Aim of the exercise.
Your copy must hold every line of the records word for word. It must hold no pictures.

Information shown.
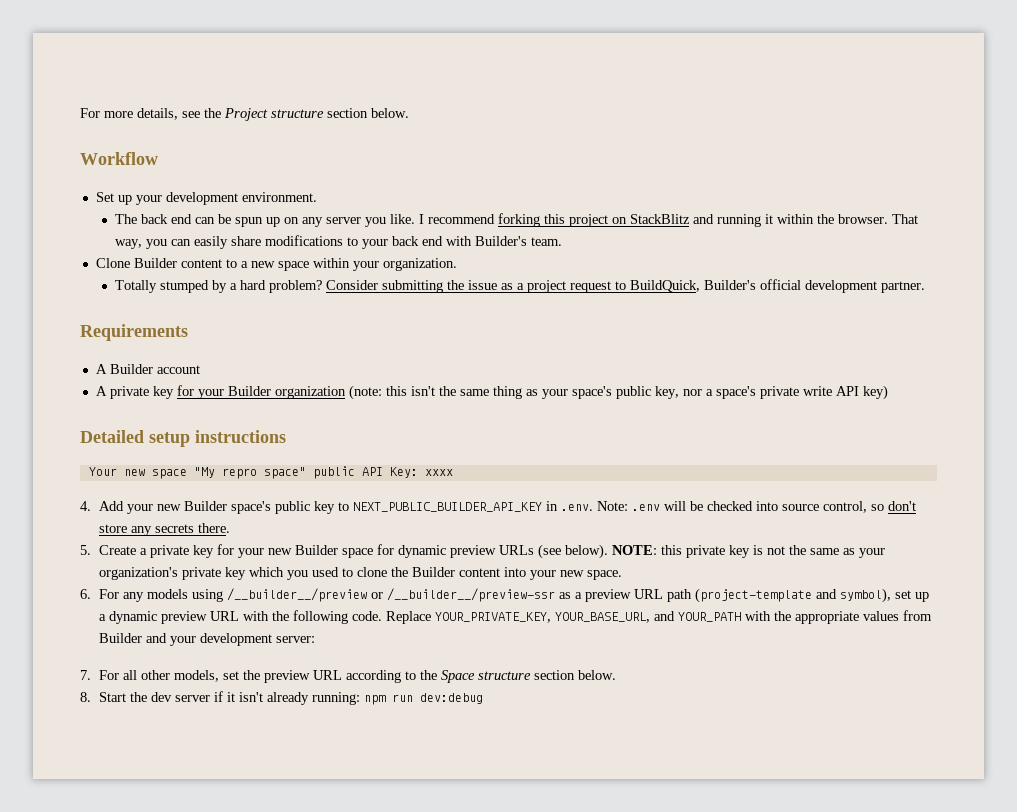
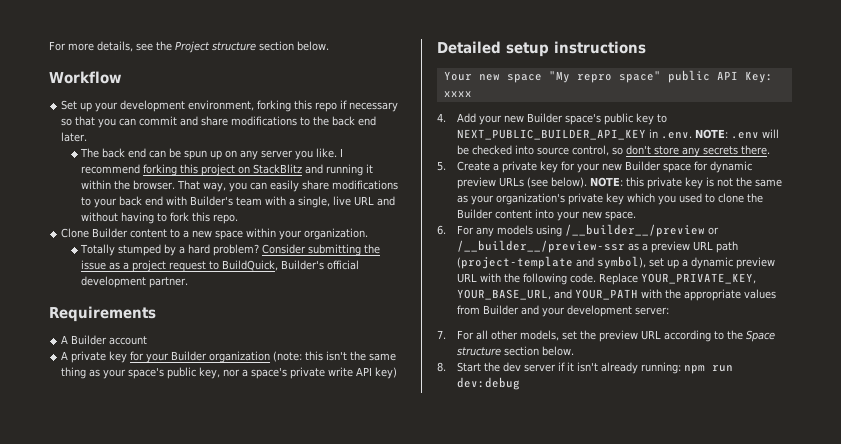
- Set up your development environment.
+ Set up your development environment, forking this repo if necessary so that you can commit and share modifications to the back end later.
- That way, you can easily share modifications to your back end with Builder's team.
+ That way, you can easily share modifications to your back end with Builder's team with a single, live URL and without having to fork this repo.
- 4. Add your new Builder space's public key to NEXT_PUBLIC_BUILDER_API_KEY in .env. Note: .env will be checked into source control, so don't store any secrets there.
+ 4. Add your new Builder space's public key to NEXT_PUBLIC_BUILDER_API_KEY in .env. NOTE: .env will be checked into source control, so don't store any secrets there.

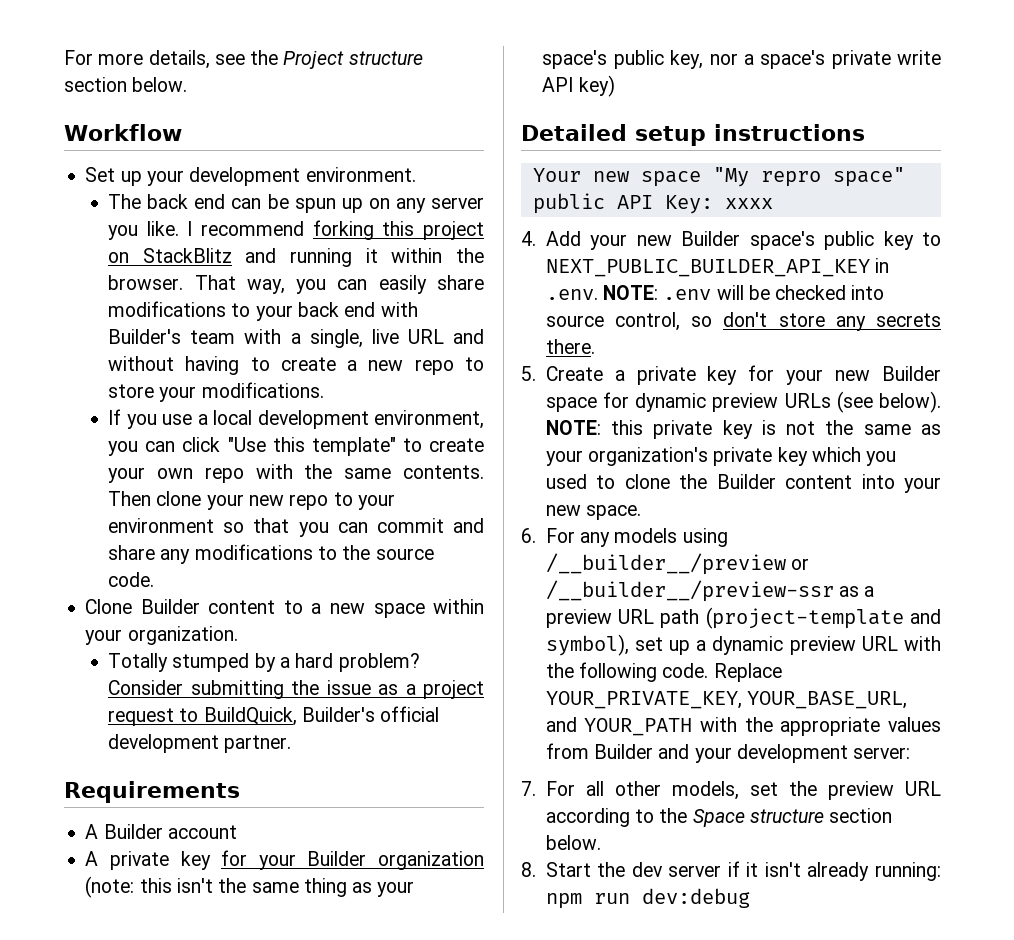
- Set up your development environment, forking this repo if necessary so that you can commit and share modifications to the back end later.
+ Set up your development environment.
- That way, you can easily share modifications to your back end with Builder's team with a single, live URL and without having to fork this repo.
+ That way, you can easily share modifications to your back end with Builder's team with a single, live URL and without having to create a new repo to store your modifications.
+ If you use a local development environment, you can click "Use this template" to create your own repo with the same contents. Then clone your new repo to your environment so that you can commit and share any modifications to the source code.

Answer section.
- Set up your development environment.
+ Set up your development environment, forking this repo if necessary so that you can commit and share modifications to the back end later.
- That way, you can easily share modifications to your back end with Builder's team.
+ That way, you can easily share modifications to your back end with Builder's team with a single, live URL and without having to fork this repo.
- 4. Add your new Builder space's public key to NEXT_PUBLIC_BUILDER_API_KEY in .env. Note: .env will be checked into source control, so don't store any secrets there.
+ 4. Add your new Builder space's public key to NEXT_PUBLIC_BUILDER_API_KEY in .env. NOTE: .env will be checked into source control, so don't store any secrets there.

- Set up your development environment, forking this repo if necessary so that you can commit and share modifications to the back end later.
+ Set up your development environment.
- That way, you can easily share modifications to your back end with Builder's team with a single, live URL and without having to fork this repo.
+ That way, you can easily share modifications to your back end with Builder's team with a single, live URL and without having to create a new repo to store your modifications.
+ If you use a local development environment, you can click "Use this template" to create your own repo with the same contents. Then clone your new repo to your environment so that you can commit and share any modifications to the source code.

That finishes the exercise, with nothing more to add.